I want to protect my MySQL Server from portscanners/probes. So my idea is to put the external port on let's say 36636, internal port has to stay at the default 3306 for compatibility with local apps.

A MySQL client connects to mysql.hostname.tld:36636 and should then be forwarded to 3306 by iptables. But I just can't get it to work. Here my redirect-rule:

iptables -t nat -A PREROUTING -i eth0 -p tcp --dport 36636 -j REDIRECT --to-port 3306

I activated extensive logging in iptables and in MySQL, I'm pretty sure the packets go trough the firewall, but then they "disappear", they don't seem to reach MySQL. Of course I also opened a port 36636 in iptables.
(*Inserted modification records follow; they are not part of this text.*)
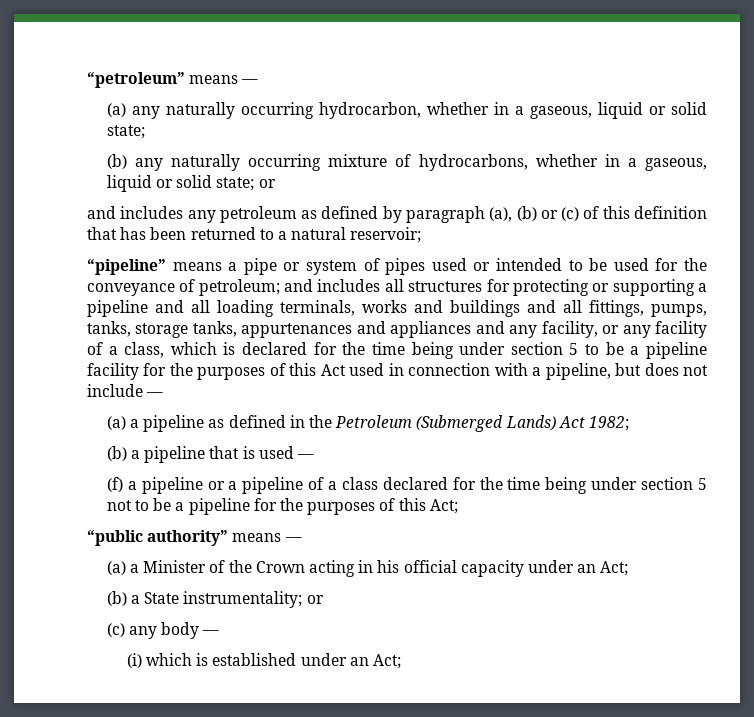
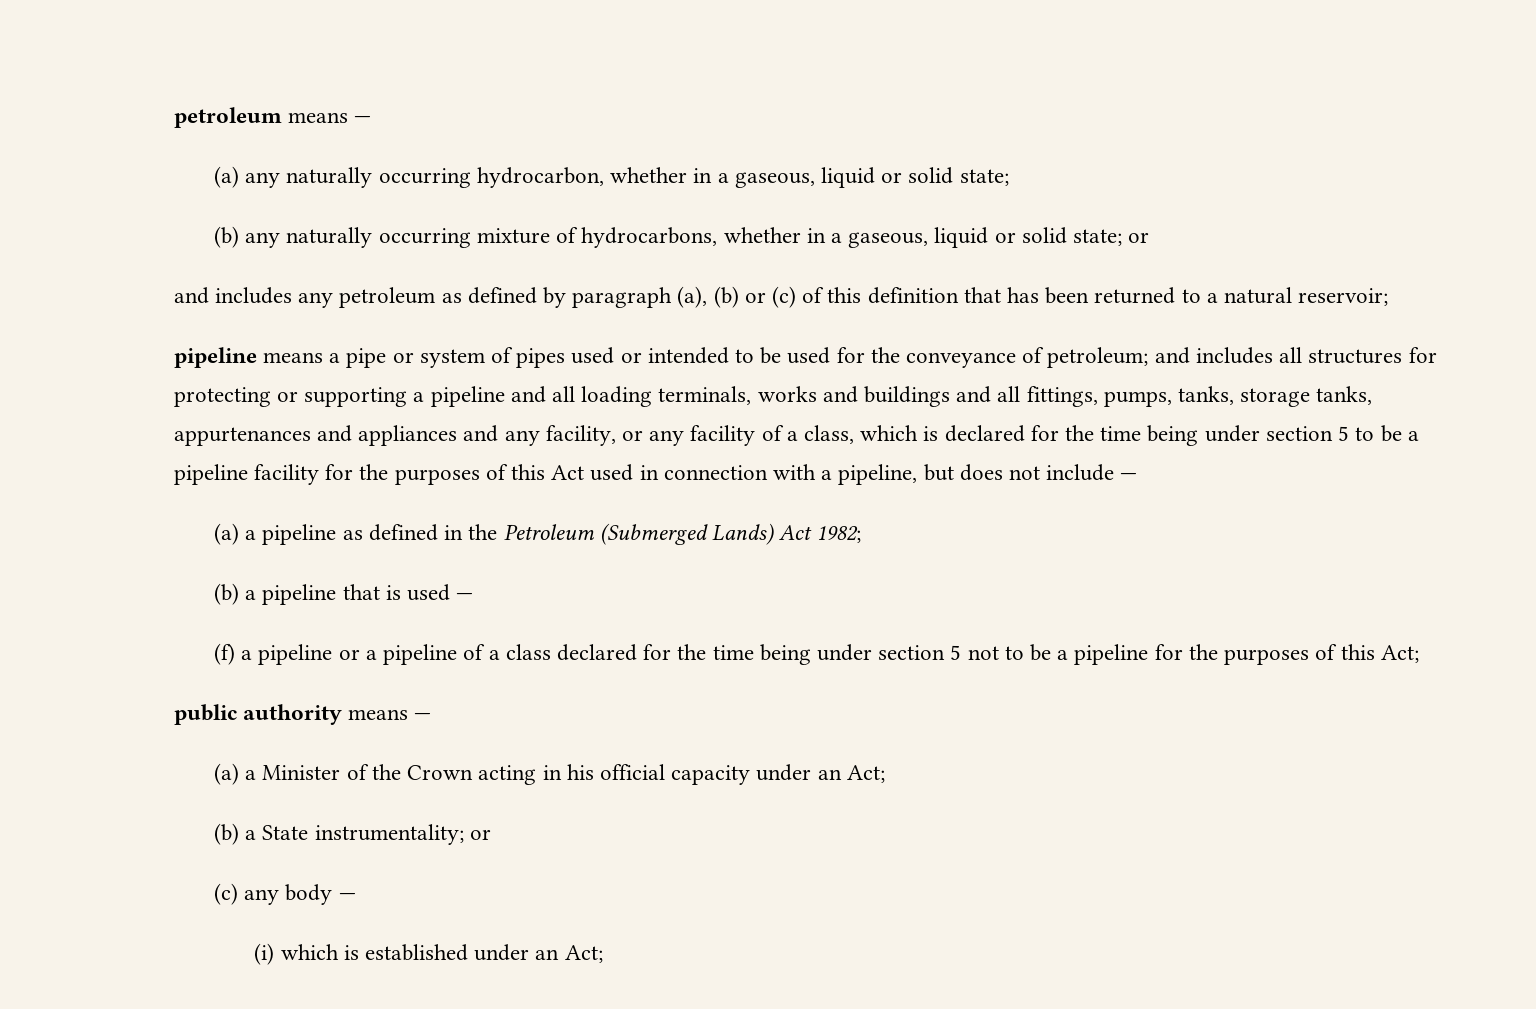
- “petroleum” means —
+ petroleum means —
- “pipeline” means a pipe or system of pipes used or intended to be used for the conveyance of petroleum;
+ pipeline means a pipe or system of pipes used or intended to be used for the conveyance of petroleum;
- “public authority” means —
+ public authority means —

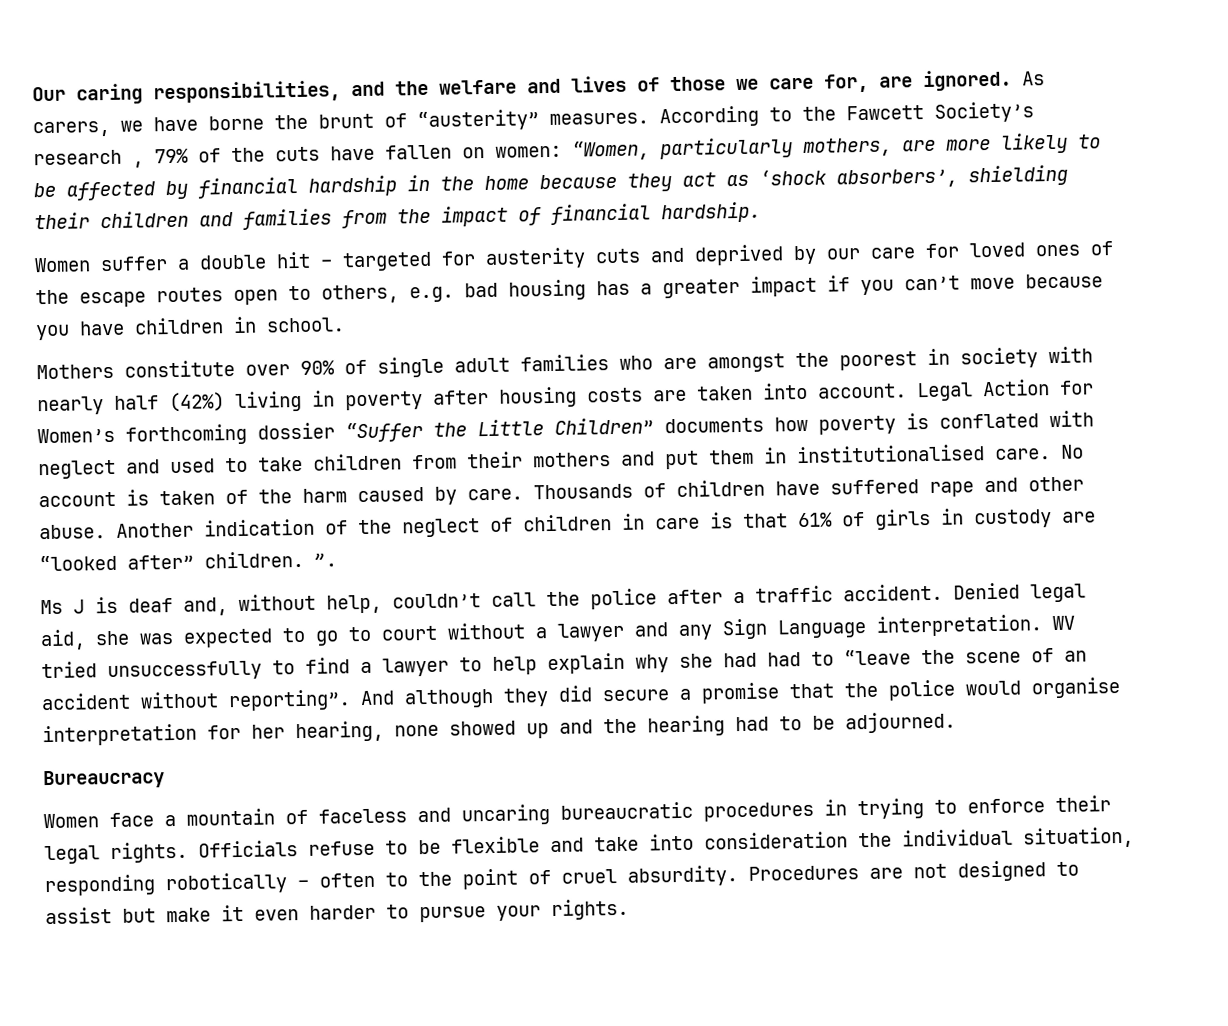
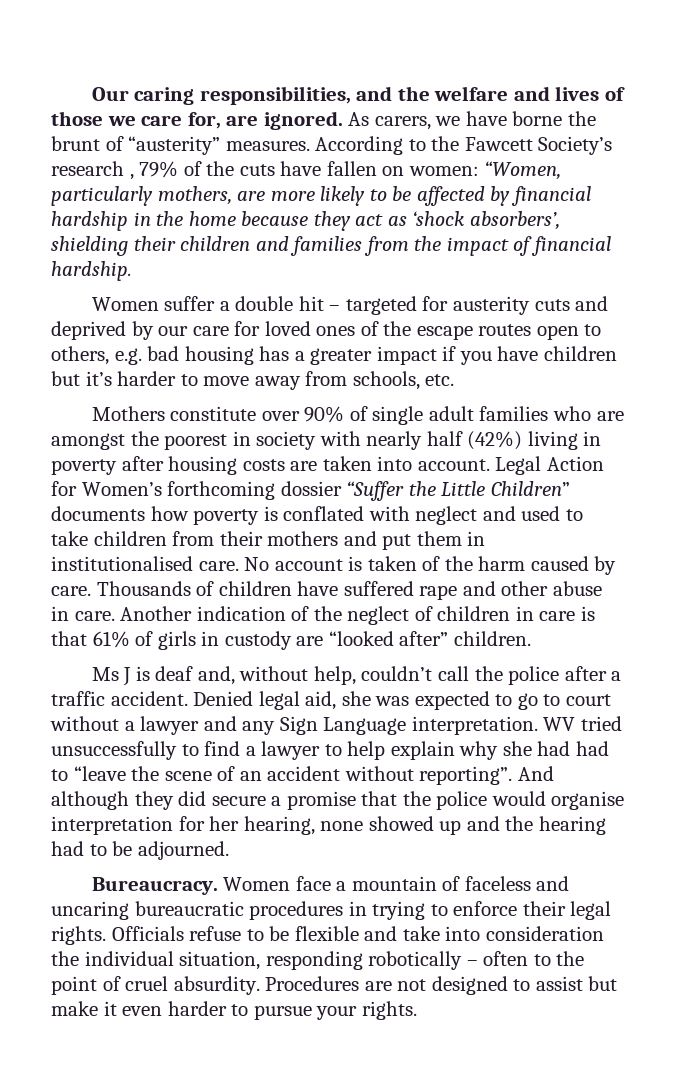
- Women suffer a double hit – targeted for austerity cuts and deprived by our care for loved ones of the escape routes open to others, e.g. bad housing has a greater impact if you can’t move because you have children in school.
+ Women suffer a double hit – targeted for austerity cuts and deprived by our care for loved ones of the escape routes open to others, e.g. bad housing has a greater impact if you have children but it’s harder to move away from schools, etc.
- Thousands of children have suffered rape and other abuse.
+ Thousands of children have suffered rape and other abuse in care.
- Another indication of the neglect of children in care is that 61% of girls in custody are “looked after” children. ”.
+ Another indication of the neglect of children in care is that 61% of girls in custody are “looked after” children.
- Bureaucracy
- Women face a mountain of faceless and uncaring bureaucratic procedures in trying to enforce their legal rights.
+ Bureaucracy. Women face a mountain of faceless and uncaring bureaucratic procedures in trying to enforce their legal rights.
  • is your system allowing port forwarding? cat /proc/sys/net/ipv4/conf/eth0/forwarding should return 1 – sreimer May 7 '12 at 14:48
  • Yes, forwarding is allowed by the system. – Tobe May 7 '12 at 15:01

First of all, this is not an effective way of protecting mysql server. Changing the port will not make it impossible for an attacker to know you are running mysql server. It may just delay him a little bit.

To answer your question, your rule seems OK if you are running iptables and mysql on the same host. Otherwise, you need to use DNAT target instead of REDIRECT. Also, you need to allow IP forwarding in this case. This is with regard to NAT rules. For filtering rules, you need either to allow mysql port or set default INPUT/FORWARD/OUTPUT policy to ACCEPT (do this only if you want to allow everything to pass through the firewall).

Anyway, you have to allow port 3306 even if you are doing port forward from another port. You have two options:

1- Change the port mysql server is listening on. This might not be suitable for you as it will affect the local applications.
2- Add another NAT rule to port forward standard mysql port 3306 to something else invalid.

For option 2, you can execute:

iptables -A PREROUTING ! -s local_subnet -p tcp --dport 3306 -j REDIRECT --to-port 9999

This rule will prevent access to mysql port from non-local subet.

  • Iptables and MySQL are on the same host. Filter rules are set to ACCEPT input on port 36636. Forward and Output are set to ACCEPT everything. IP forwarding is set to 1. – Tobe May 7 '12 at 14:57
  • You need to allow TCP destination port 3306 in addition to RELATED/ESTABLISHED connections. – Khaled May 7 '12 at 15:00
  • That doesn't help. Only when I open up port 3306 fully, I can access MySQL. Do I have to configure MySQL somehow to not use port 3306 externally? – Tobe May 7 '12 at 15:25
  • Your NAT rule is OK, but you need to open the port 3306 (after NAT). The PREROUTING rule is executed before any filtering rule in INPUT chain. – Khaled May 7 '12 at 15:30
  • How can I open port 3306 after NAT? I don't want this port to be open to the whole world. – Tobe May 7 '12 at 19:37

Well, there's no need to enable ip forwarding if the MySQL server is on the same host. You could use the following command to redirect traffic from port 36636 to 3306:

iptables -t nat -A PREROUTING -m tcp -p tcp --dport 36336 -j DNAT --to-destination IP_ADDRESS:3306

where IP_ADDRESS is the IP address of the interface MySQL is listening to.